HTTP
The HTTP module provides a way for RoboRealm to access web pages in order to post information within RoboRealm into
remote websites and to read information contained in pages across the web. This is similar to the
HTTP_Read module but allows for customized urls and processing of textural
results instead of images as handled by the HTTP_Read.
The main interface provides a selection mechanism to specify what variables are to be send given the provided
url. This allows you to create a webpage on your website that will receive variables posted to it from RoboRealm.
Note that like other modules the url can be specified as text OR use the [variable] expressions notation to access the
contents of a variable for the actual url to use.
Interface
Instructions
1. Url - Specify the url of the webpage that you would like to access. This is the url that you would normally paste
into your browser location bar. You can have arguments at the end of the url in addition to specifying variables
that would be sent too.
2. GET/POST - Specify what method of request you would like to use. If you are sending large
amounts of information you may need to specify POST, otherwise GET should accomplish most tasks.

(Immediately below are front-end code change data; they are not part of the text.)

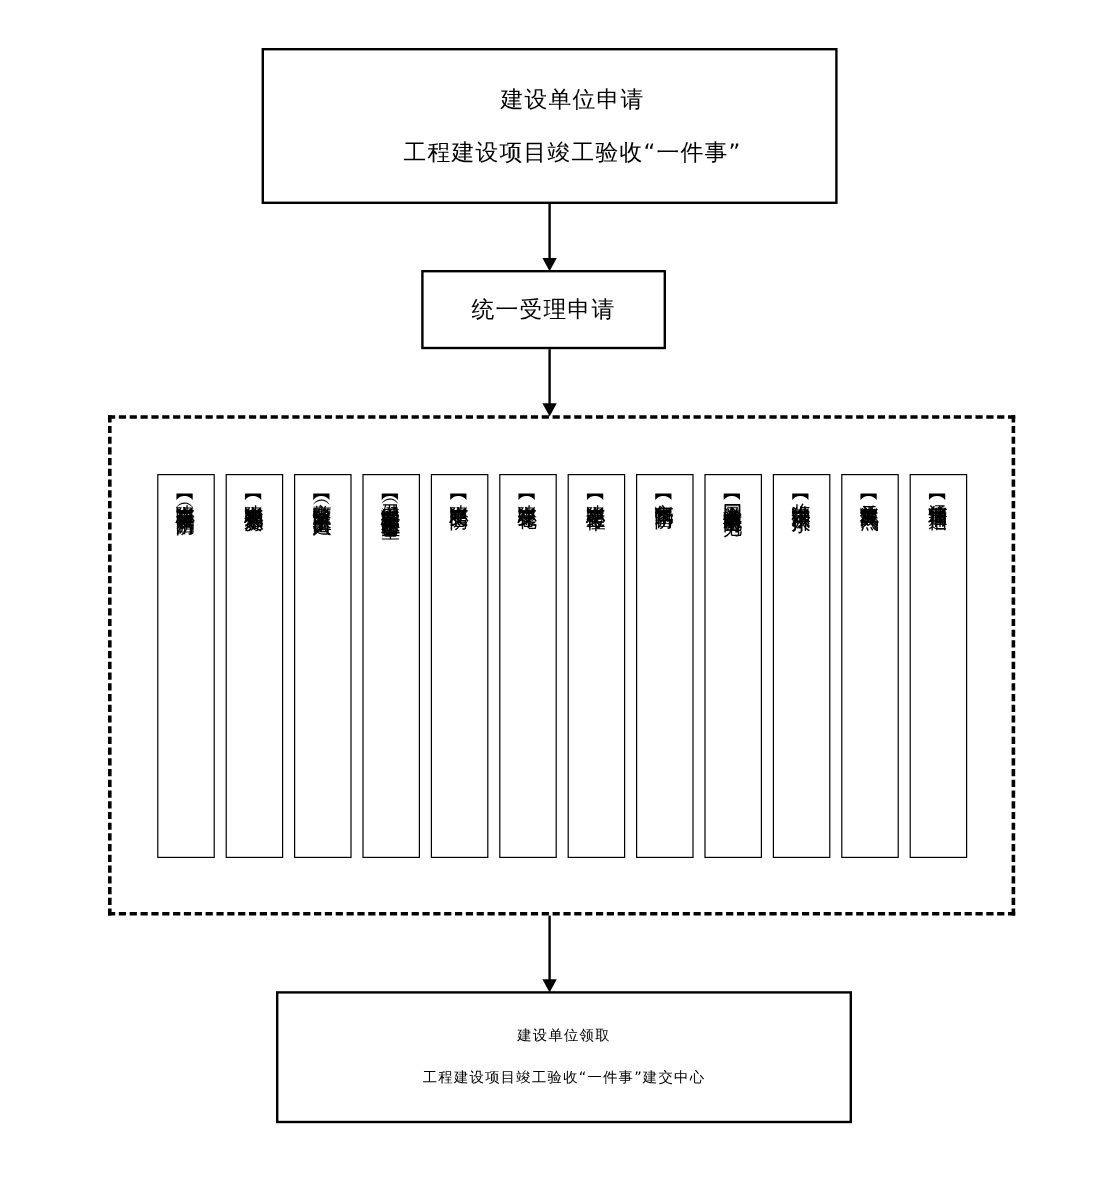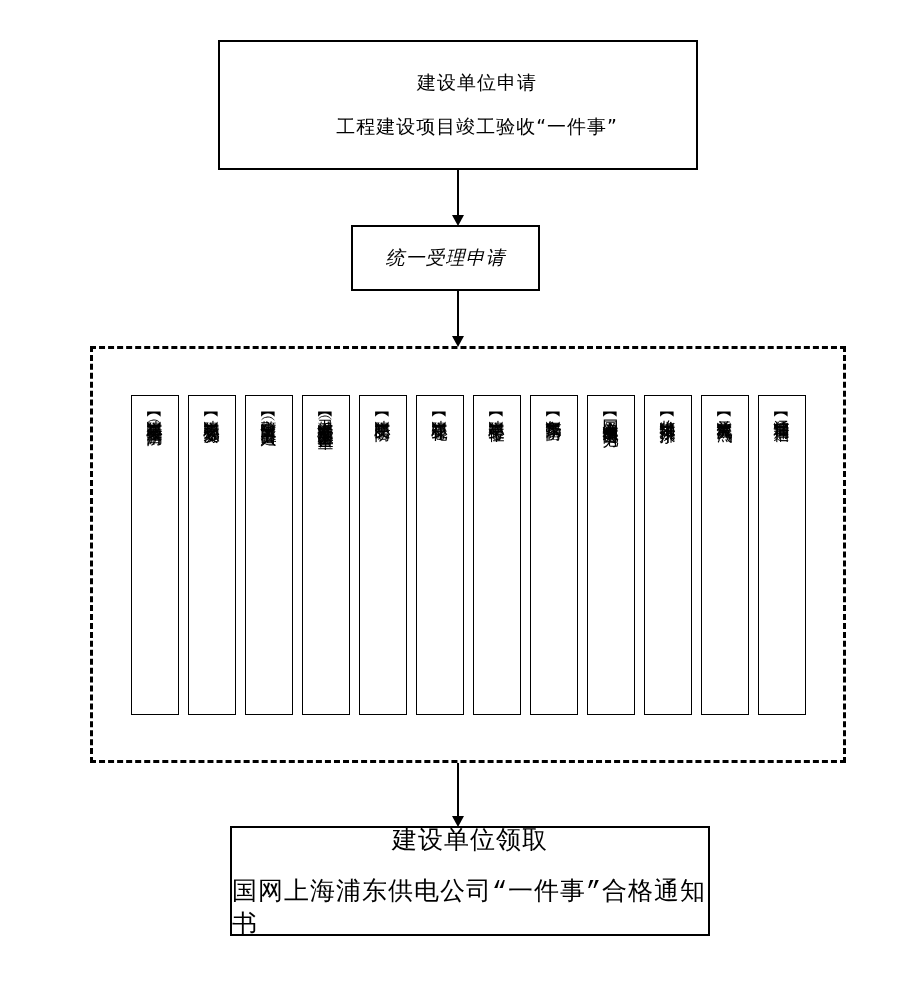"统一受理申请" .box-accept { font-style: italic -> none; width: 189px -> 204px }
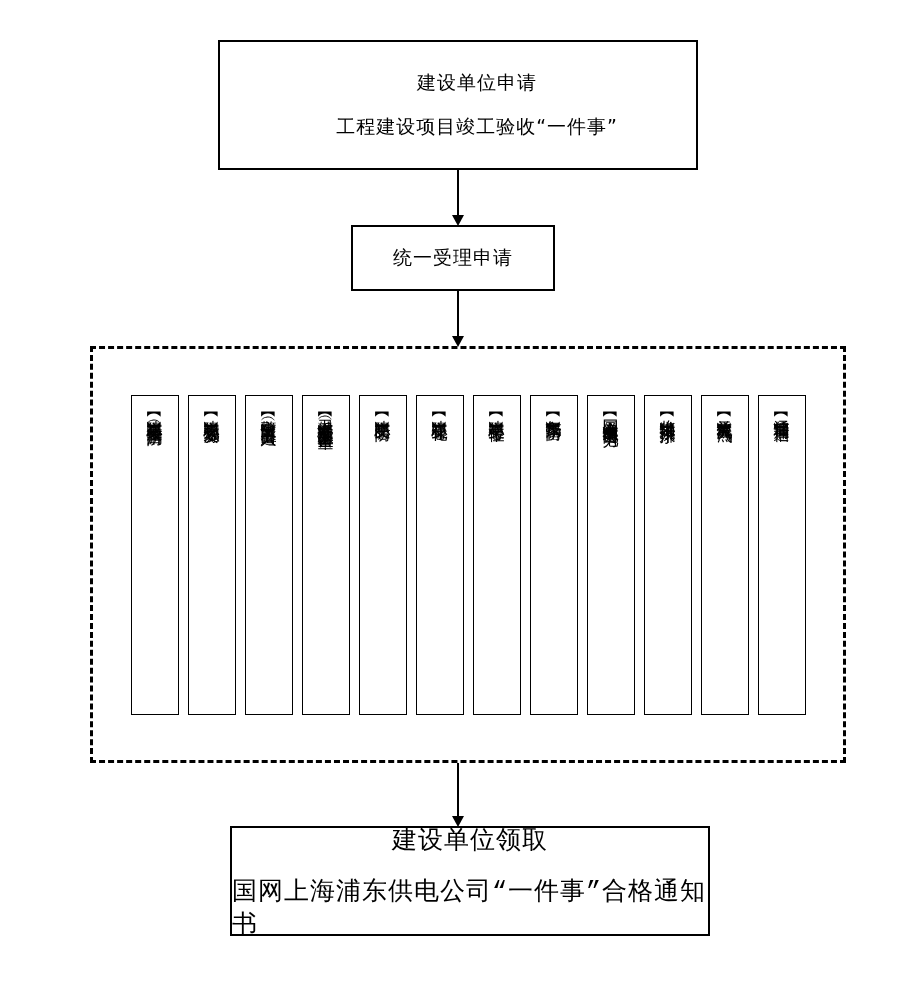"建设单位领取" .box-bottom .line { font-family: Liberation Mono, monospace -> none; font-size: 25px -> 12px }
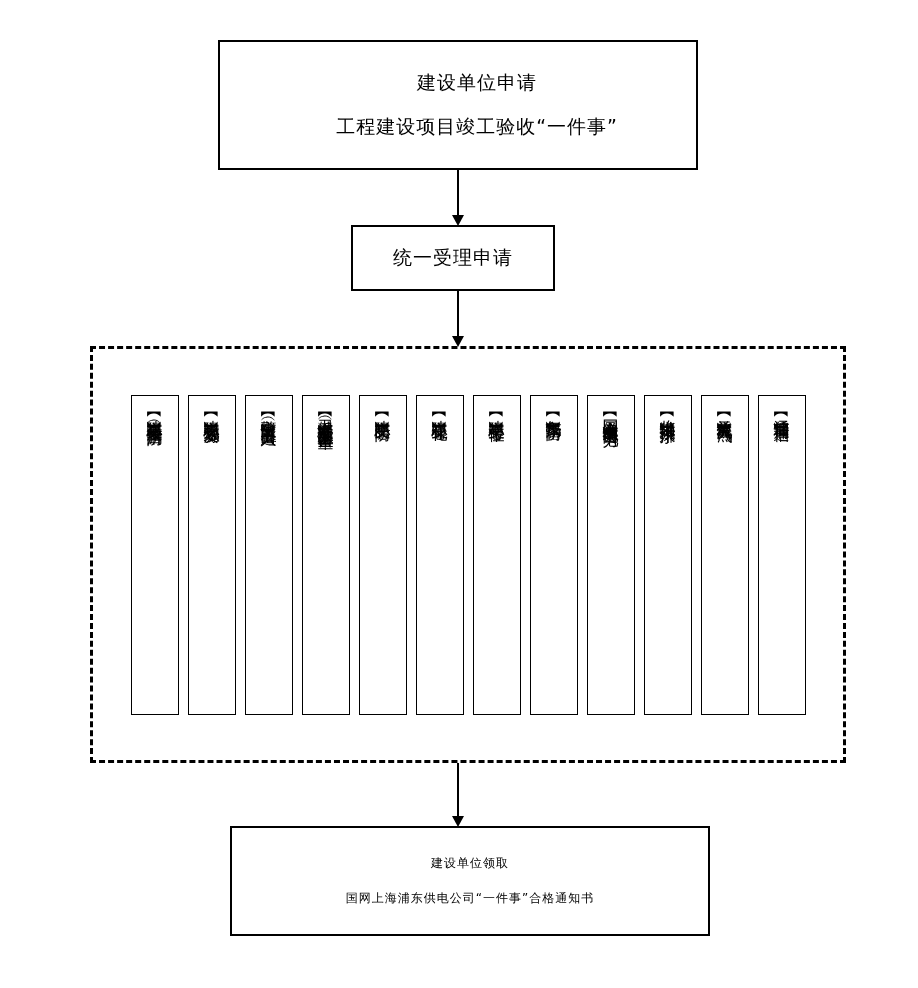"国网上海浦东供电公司“一件事”合格通知书" div.line { text: 国网上海浦东供电公司“一件事”合格通知书 -> 工程建设项目竣工验收“一件事”建交中心 }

3. Username / Password - Specify the username/password if HTTP Basic auth is required to gain
access to the webpage. Note that this is ONLY used when you see the browser popup its own
window requesting for a username and password to gain access. If your website has a HTML login
page in order to gain access to the website this username and password will NOT work for that
form of login.
4. Additional HTTP Header - You can specify additional HTTP parameters (perhaps for login
authorization) that will be sent with the query. This is provided for those advanced users
that have a deep understanding of HTTP requests and what information can be provided along
with those requests. Note that this module will issue requests as if they came from an
IE browser (USER_AGENT).
5. Variables - Select those variables that should be sent to the webpage specified in the URL
textbox. All specified variables will be added as CGI parameters and sent to the webpage. Those
variables that are arrays will be converted to comma delimited strings and sent as such.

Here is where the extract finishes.